At best, the US will find itself with warring Islamic democracies hell bent on our destruction. At worst, a nuclear Iran with its sphere of influence stretching through a Shia-dominated Iraq and a Lebanon held hostage to a Shia-centered Hezbollah, will combine with a Sunni-dominated al Qaeda to begin a domino effect. In the Middle- and Near-East, there are two major powers standing precariously on the shoulders of two military tyrants.

One is Egypt with Mubarak only two years away from his 80th birthday with no real successor in place. Mubarak of course has been ridiculously criticized by the West for failing to democratize. But every time he allows even the slightest “liberal democratic” reform, the Islamic factions of the Brotherhood, another of the many jihadist organizations in the region, gain enormous power and popular support. Mubarak knows full well that he is damned if he does and damned if he doesn’t. He is grooming his son, Gamal, to stand in his shoes but most observers doubt if a newly anointed progeny will be able to hold back the Islamic forces rushing the gates. The question will be how well the Egyptian military responds to the Islamic threat when Mubarak dies.

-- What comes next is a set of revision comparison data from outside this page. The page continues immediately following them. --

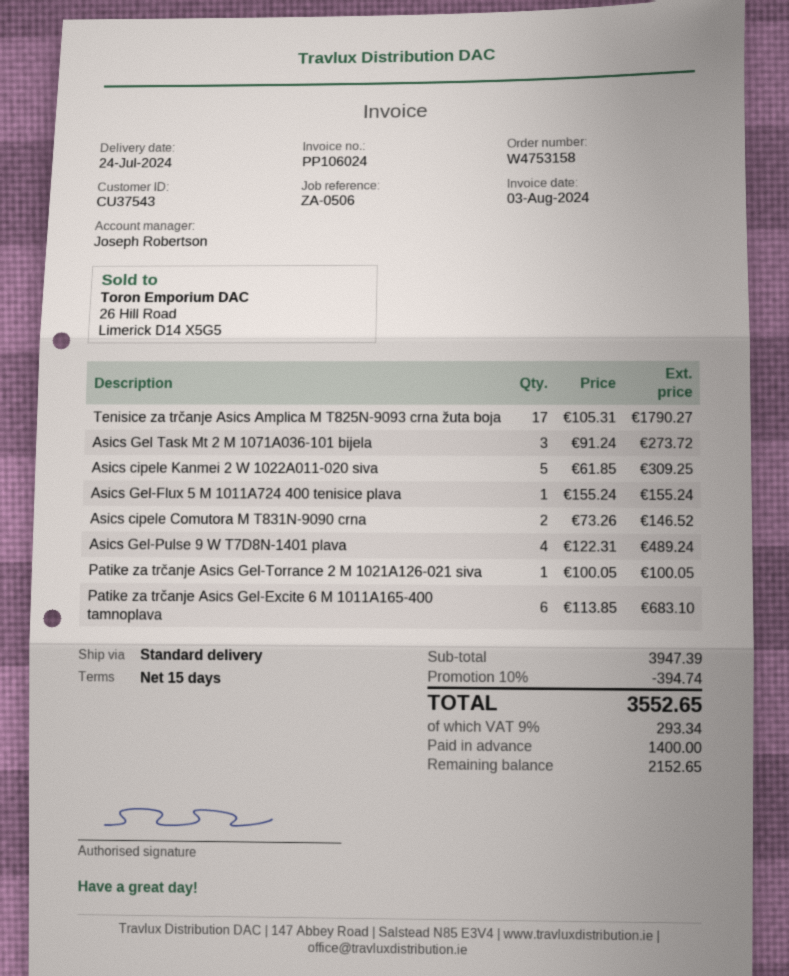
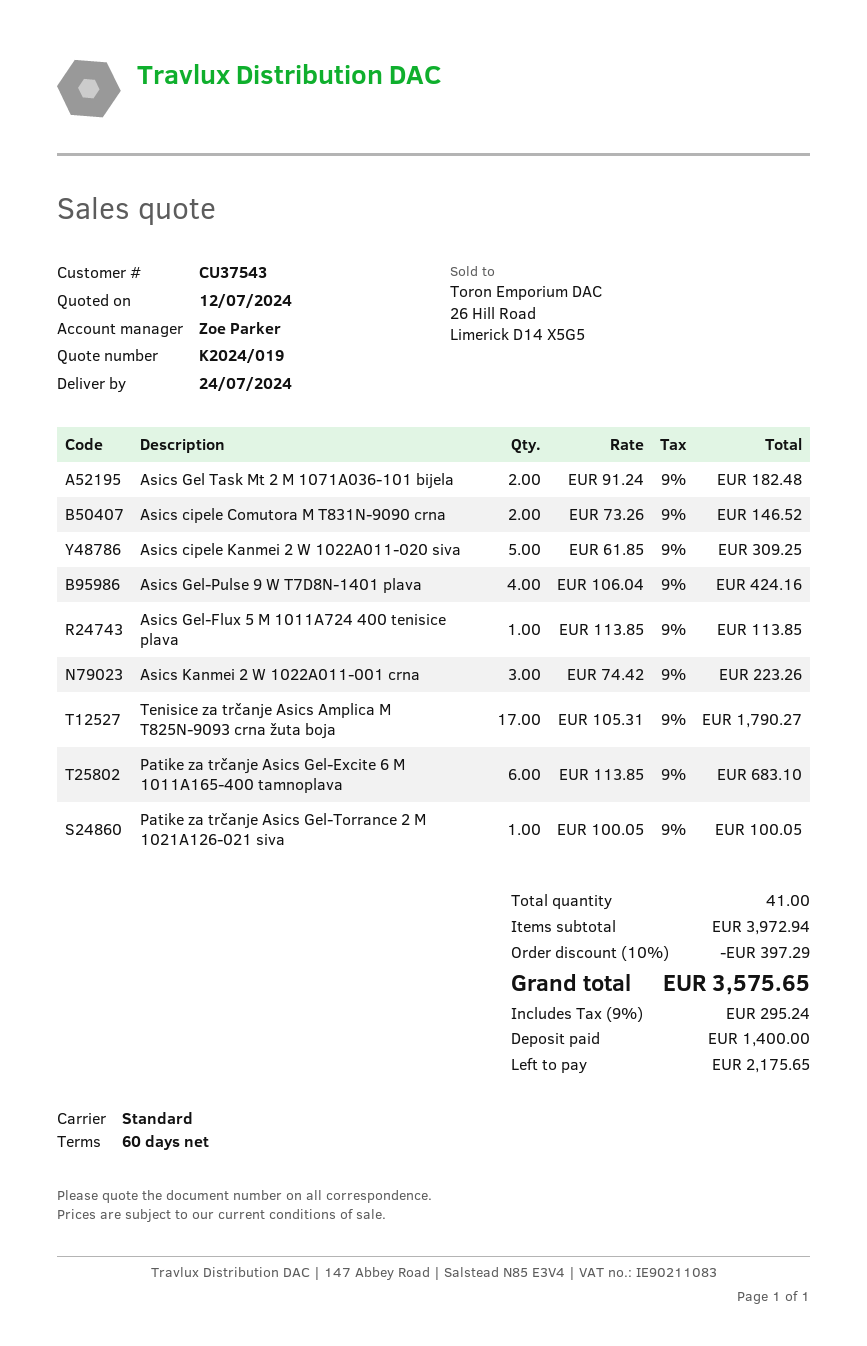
payment terms: 15 days -> 60 days
sales rep: Joseph Robertson -> Zoe Parker
Asics Gel Task Mt 2 M 1071A036-101 bijela: 3 x 91.24 = 273.72 -> 2 x 91.24 = 182.48
Asics Gel-Flux 5 M 1011A724 400 tenisice plava: 1 x 155.24 = 155.24 -> 1 x 113.85 = 113.85
Asics Gel-Pulse 9 W T7D8N-1401 plava: 4 x 122.31 = 489.24 -> 4 x 106.04 = 424.16
Asics Kanmei 2 W 1022A011-001 crna: none -> 3 x 74.42 = 223.26
subtotal: 3947.39 -> 3972.94
discount: 10% = 394.74 -> 10% = 397.29
tax: 9% = 293.34 -> 9% = 295.24
total: 3552.65 -> 3575.65
balance: 2152.65 -> 2175.65

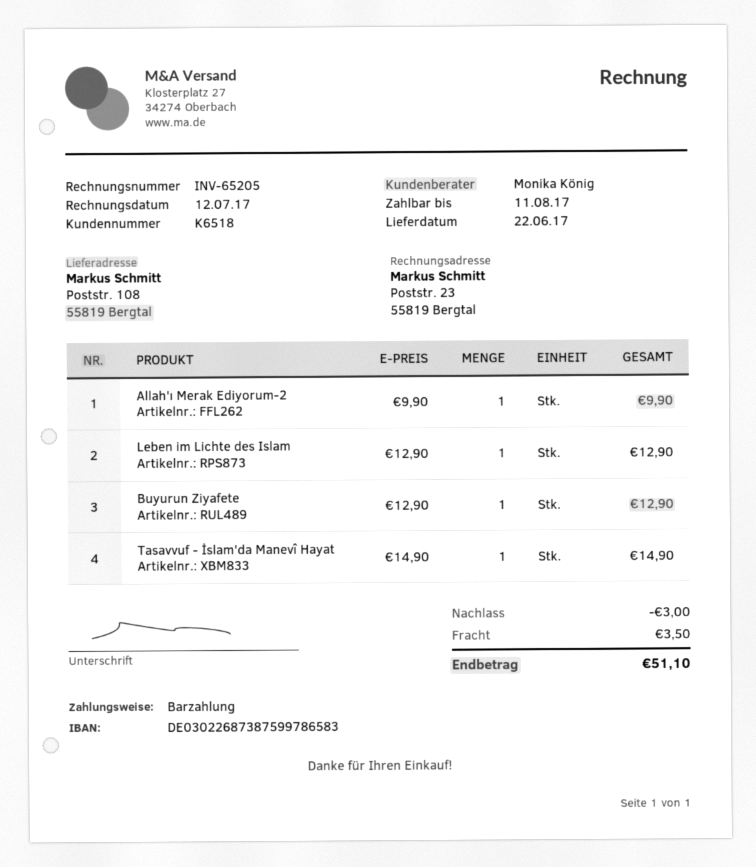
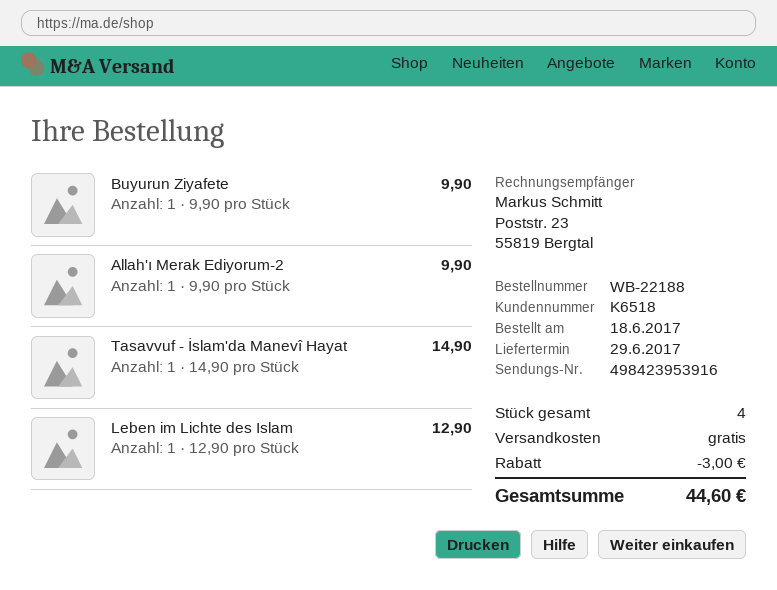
delivery date: 2017-06-22 -> 2017-06-29
Buyurun Ziyafete: 1 x 12.90 = 12.90 -> 1 x 9.90 = 9.90
shipping: 3.50 -> 0.00
total: 51.10 -> 44.60

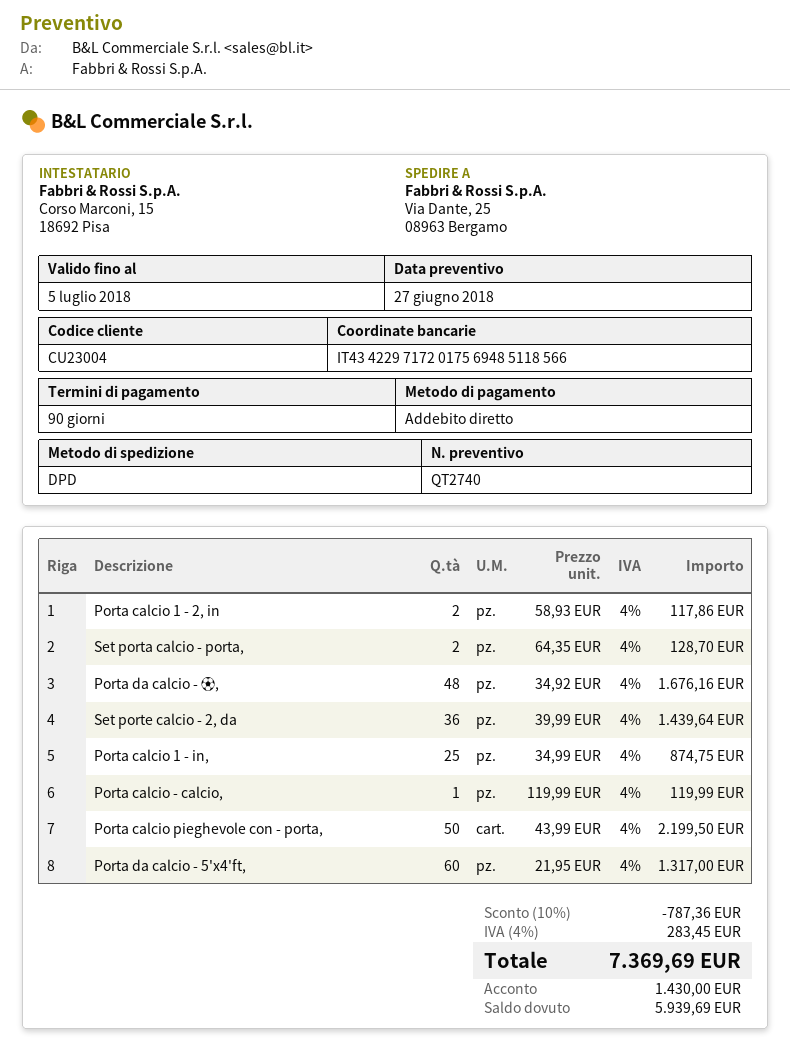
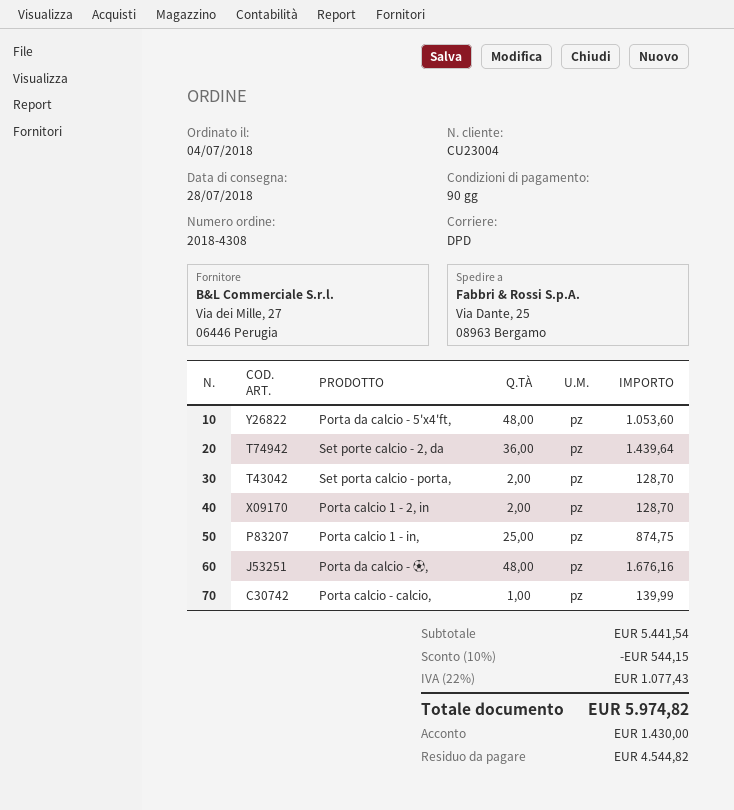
Porta calcio 1 - 2, in: 2 for 117.86 -> 2 for 128.70
Porta calcio - calcio,: 1 for 119.99 -> 1 for 139.99
Porta calcio pieghevole con - porta,: 50 for 2199.50 -> none
Porta da calcio - 5'x4'ft,: 60 for 1317.00 -> 48 for 1053.60
discount: 10% = 787.36 -> 10% = 544.15
tax: 4% = 283.45 -> 22% = 1077.43
total: 7369.69 -> 5974.82
balance: 5939.69 -> 4544.82

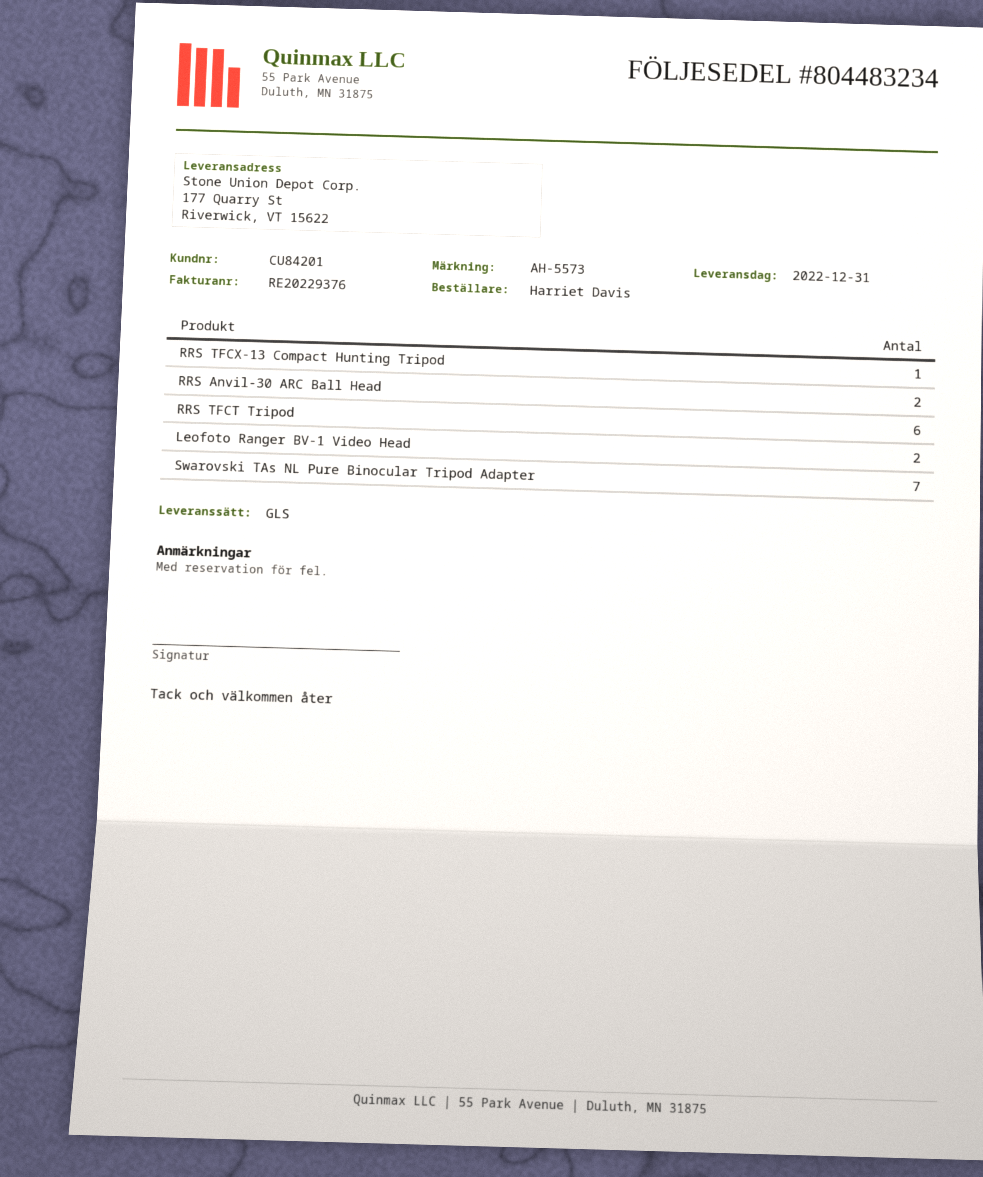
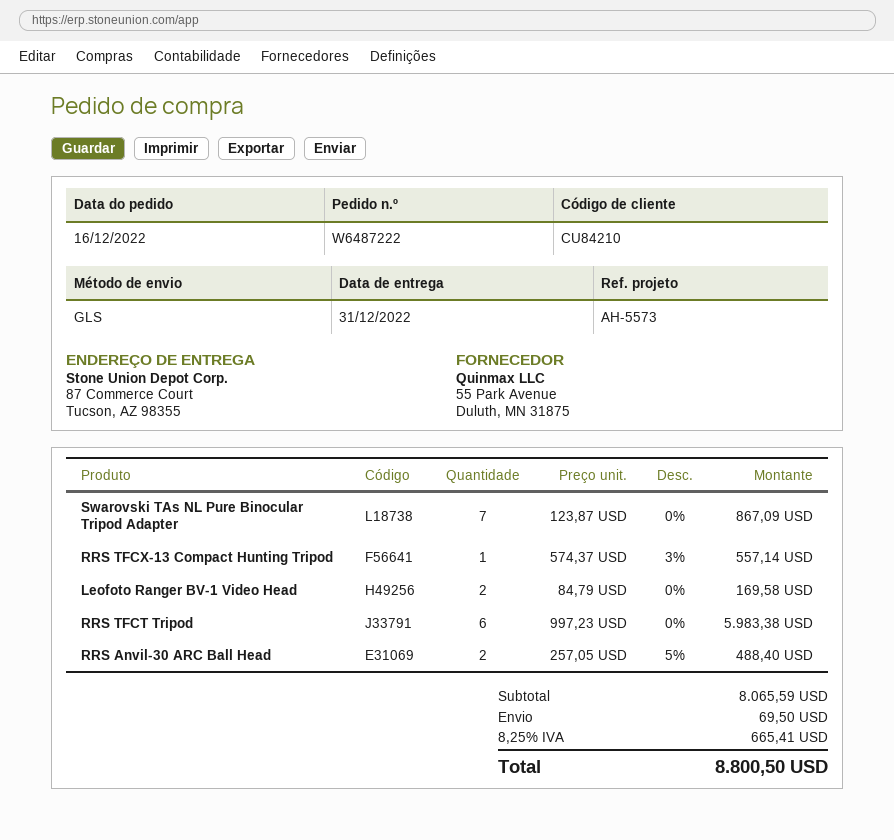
customer number: CU84201 -> CU84210
ship to: 177 Quarry St, Riverwick, VT 15622 -> 87 Commerce Court, Tucson, AZ 98355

The other of course is Pakistan with its nuclear arsenal protected only by strongman President-General Pervez Musharraf. But Musharraf knows that he rules over a population very supportive of bin Laden and al Qaeda. His most recent treaty with the tribal leaders in North Waziristan has been widely viewed as a wholesale capitulation to the fact that the Taliban and al Qaeda have been granted safe haven in the northwest mountainous regions of his country.

Once Egypt and Pakistan are in play, the whole of the Middle East, and indeed the Near East, including India, are at risk. Are we really prepared to rely on an ideological panacea? Put simply, is democracy the answer to Islam?